* **DIRECTIONS FOR THIS TASK**: Only the lines from the one with "again and again." through the end of the material, both ends included, should be retyped exactly.
(TASK INPUTS)
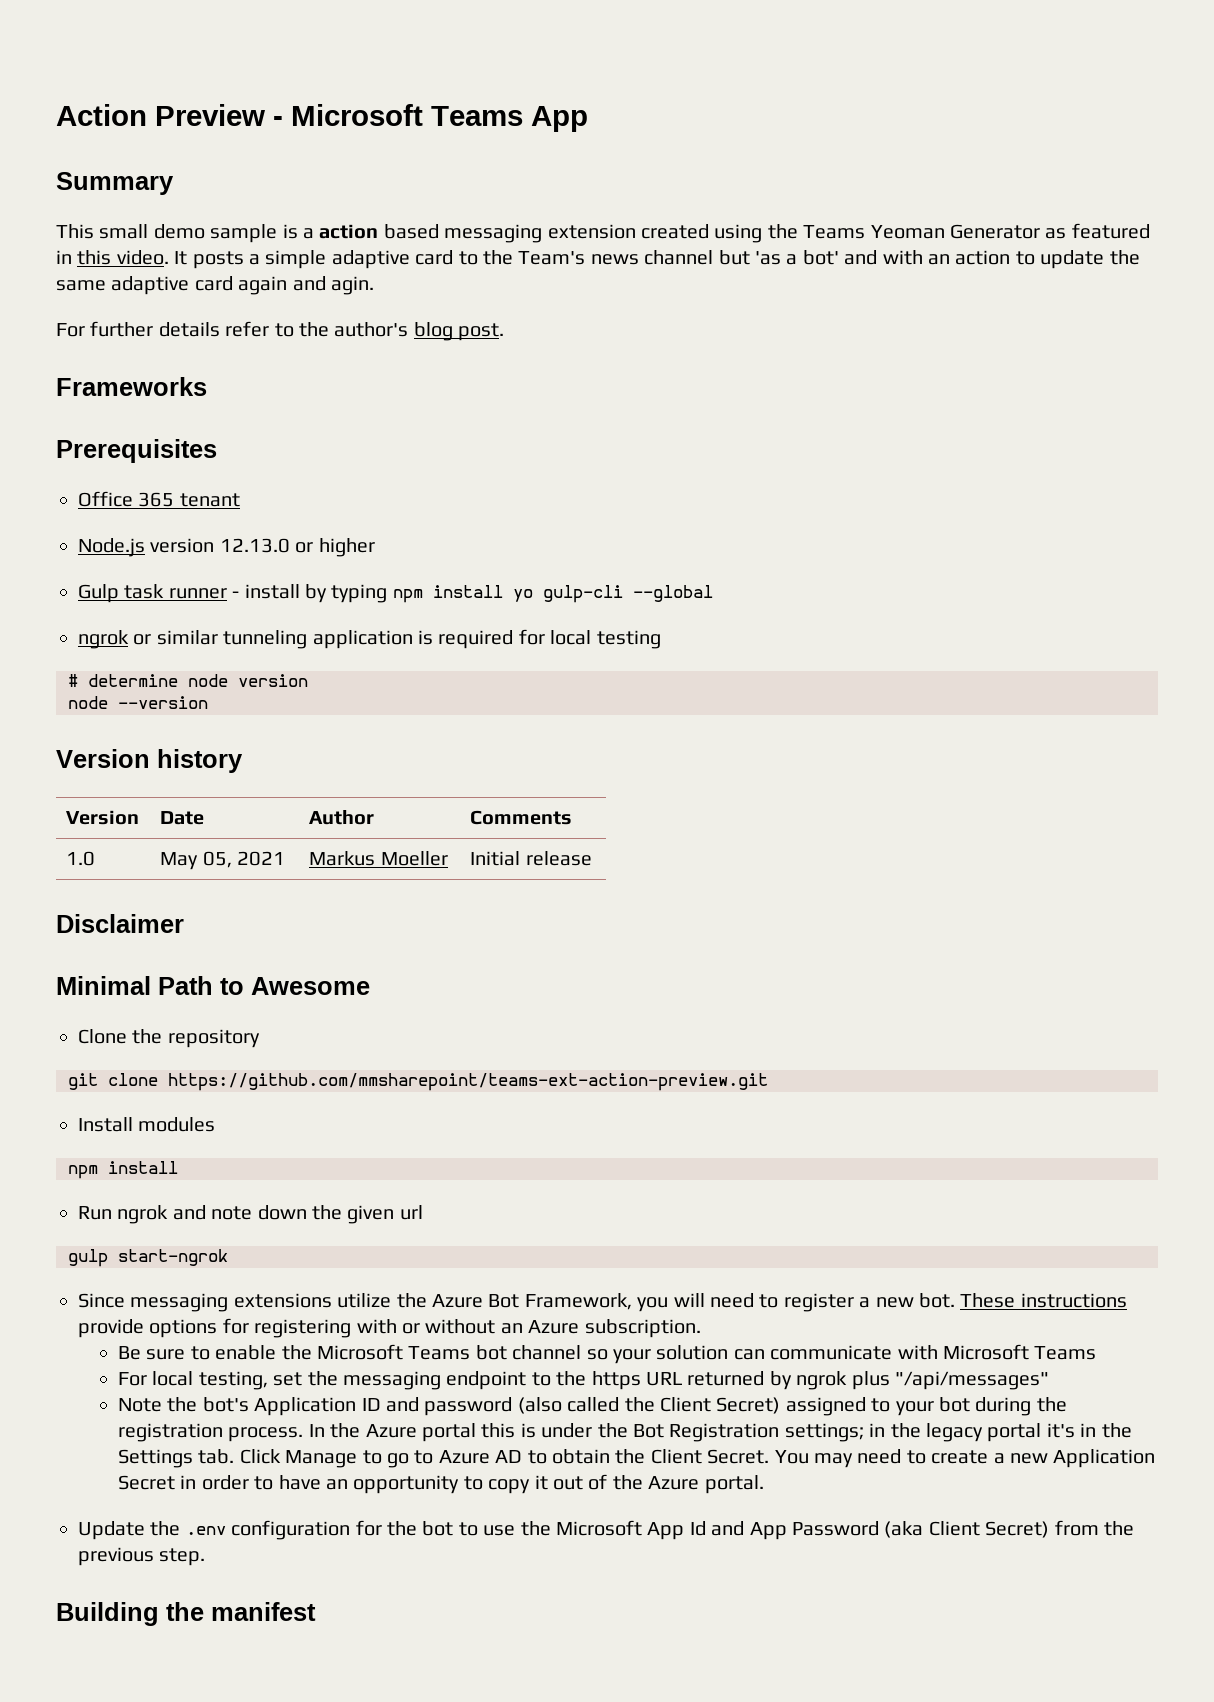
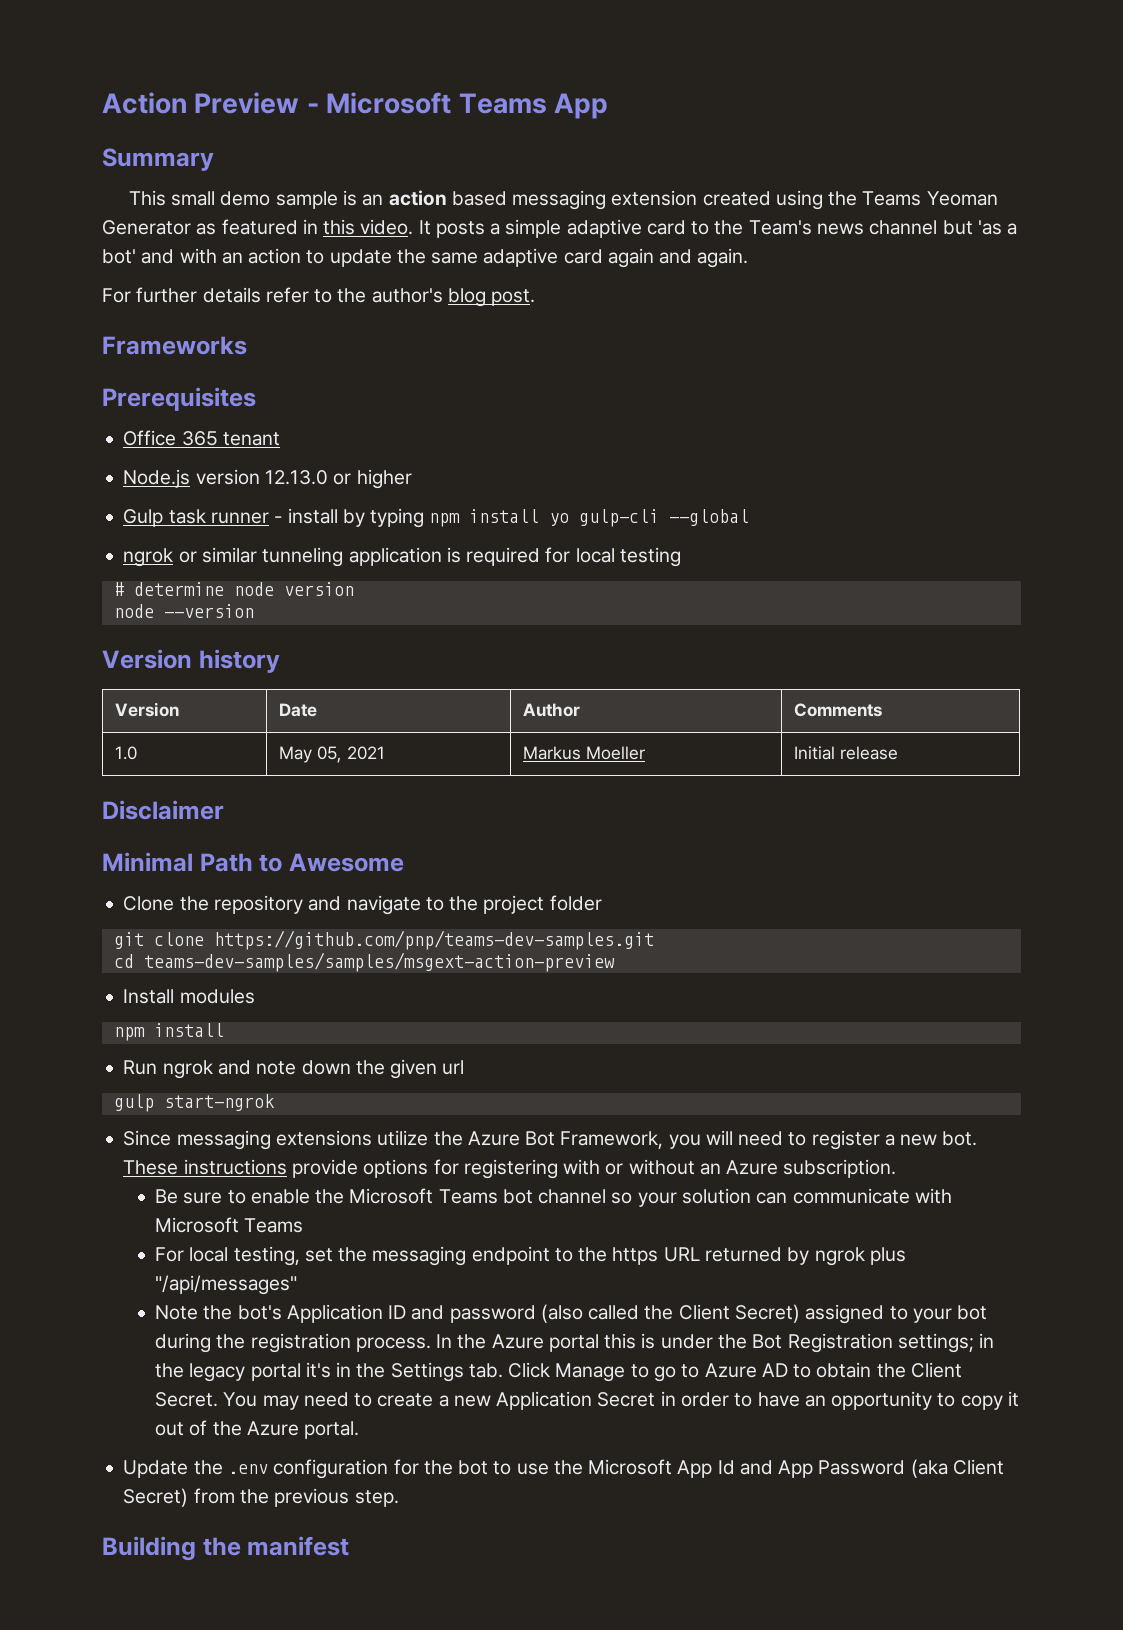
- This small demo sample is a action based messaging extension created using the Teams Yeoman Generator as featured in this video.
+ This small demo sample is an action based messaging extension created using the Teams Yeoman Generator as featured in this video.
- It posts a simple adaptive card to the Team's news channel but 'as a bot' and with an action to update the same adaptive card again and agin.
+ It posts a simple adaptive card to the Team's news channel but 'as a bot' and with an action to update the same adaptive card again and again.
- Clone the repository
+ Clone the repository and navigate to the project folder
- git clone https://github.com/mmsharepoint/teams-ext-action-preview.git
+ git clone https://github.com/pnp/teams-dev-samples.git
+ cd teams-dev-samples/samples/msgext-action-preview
(End TASK INPUTS)
* **TASK SOLUTION**:
+ It posts a simple adaptive card to the Team's news channel but 'as a bot' and with an action to update the same adaptive card again and again.
- Clone the repository
+ Clone the repository and navigate to the project folder
- git clone https://github.com/mmsharepoint/teams-ext-action-preview.git
+ git clone https://github.com/pnp/teams-dev-samples.git
+ cd teams-dev-samples/samples/msgext-action-preview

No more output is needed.